Überwachung am Arbeitsplatz Nur Öffentlichkeit schützt vor schnüffelnden Chefs

Dürfen Chefs ihre Angestellten heimlich überwachen? Die Antwort darauf, sagen Experten des DGB, sei eine Art Jein: Eigentlich gibt es schützende Gesetze, darin aber genügend Löcher, es doch möglich zu machen. Nach Lidl, Plus und Co. sei nun der Gesetzgeber gefragt, endlich Klarheit zu schaffen.


Die jüngsten Fälle von Mitarbeiterüberwachung bei den Discountern Lidl und Plus sowie dem Fleischkonzern Tönnies haben es deutlich gemacht: Viele Arbeitnehmer ahnen nicht, dass sie während der Arbeit von ihrem Arbeitgeber per Video überwacht werden. "Die Überwachung per Kamera ist grundsätzlich verboten und nur bei einem begründeten Anfangsverdacht erlaubt", erläutert die Arbeitsrechtsexpertin beim Deutschen Gewerkschaftsbund (DGB), Martina Perreng.

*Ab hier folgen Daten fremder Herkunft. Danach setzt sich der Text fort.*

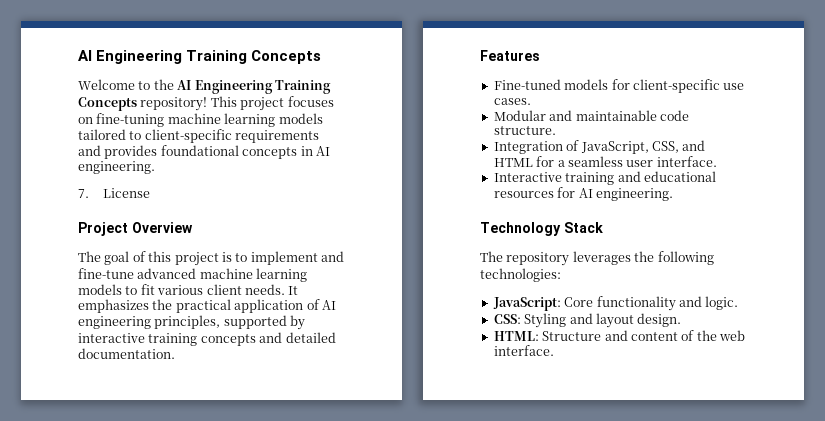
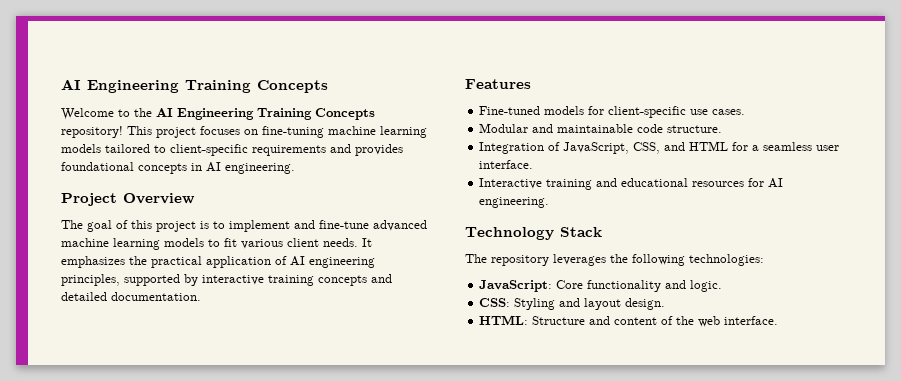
- 7. License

Blick über die Schulter: Arbeitgebern reicht ein selbst definierter Anfangsverdacht, Überwachung am Arbeitsplatz zu rechtfertigen
DDP

Blick über die Schulter: Arbeitgebern reicht ein selbst definierter Anfangsverdacht, Überwachung am Arbeitsplatz zu rechtfertigen

Doch genau hier liegt das Problem. Denn ob wirklich ein begründeter Anfangsverdacht zum Start einer Überwachung vorliegt, ist Ermessenssache des Arbeitgebers. Wenn überhaupt, wird erst im Konfliktfall vor Gericht entschieden, ob ein solcher Verdachtsfall wirklich vorgelegen hat und das Ausmaß der begonnenen Überwachung rechtfertigt. Der DGB sieht hier den Gesetzgeber gefordert. "Solange es keine wirksame rechtliche Regelung gibt, wird sich ein Arbeitgeber häufig herausreden können", beklagt die Juristin, die hier die Persönlichkeitsrechte der Arbeitnehmer bedroht sieht.

Gummiparagraf

Ein Anfangsverdacht kann sich auf jede Art von Handlung beziehen, die dem Betrieb einen Schaden zufügen könnte, erläutert Perreng. Auch das gibt dem Arbeitgeber breiten Handlungsspielraum. Zumeist bezieht sich der Verdacht auf den Diebstahl von Firmeneigentum durch Mitarbeiter. Außer Diebstahl kann aber auch der begründete Verdacht auf einen Verstoß gegen Hygienevorschriften oder Arbeitsanweisungen gerichtet und somit Auslöser für eine Kameraüberwachung sein. Eine Information der Mitarbeiter über die Überwachung sei bei einem tatsächlich begründeten Anfangsverdacht nicht nötig, schließlich würde dadurch das Ziel der Überwachung ad absurdum geführt.

Schutzmöglichkeit: Schnüffler outen

Mitarbeiter, die den Verdacht haben, überwacht zu werden, sollten den Betriebsrat informieren, rät Perreng. Gibt es keine Arbeitnehmervertretung, sollten sich Betroffene zumindest mit Kollegen darüber austauschen. "Es ist wichtig, eine Öffentlichkeit hierüber herzustellen", betont Perreng, da der Arbeitnehmer hier in einer deutlich unterlegenen Position sei. Das könne auch außerhalb des Betriebes durch die Information von Medien sein. Das habe schließlich auch bei Lidl gewirkt.

Zwar gibt es bereits zahlreiche Gerichtsentscheidungen zu der Streitfrage der Überwachung. Allerdings sprechen die Urteile keine eindeutige Sprache. So durfte die Deutsche Post in einem Briefverteilzentrum in Berlin trotz immer wieder vorkommenden Verlusten von Sendungen keine Videoüberwachung einführen, da die Richter des Bundesarbeitsgerichts das Persönlichkeitsrecht der Angestellten höher bewerteten (AZ: 1ABR 21/03). In anderen Fällen, etwa der Unterschlagung von Geld durch Mitarbeiter eines Getränkemarktes, entschieden die Richter hingegen zugunsten des Arbeitgebers (AZ: AZR 51/02). Auch Deutschlands oberster Datenschützer Peter Schaar warnt schon vor einer "generellen Tendenz zu mehr Überwachung im Arbeitsleben".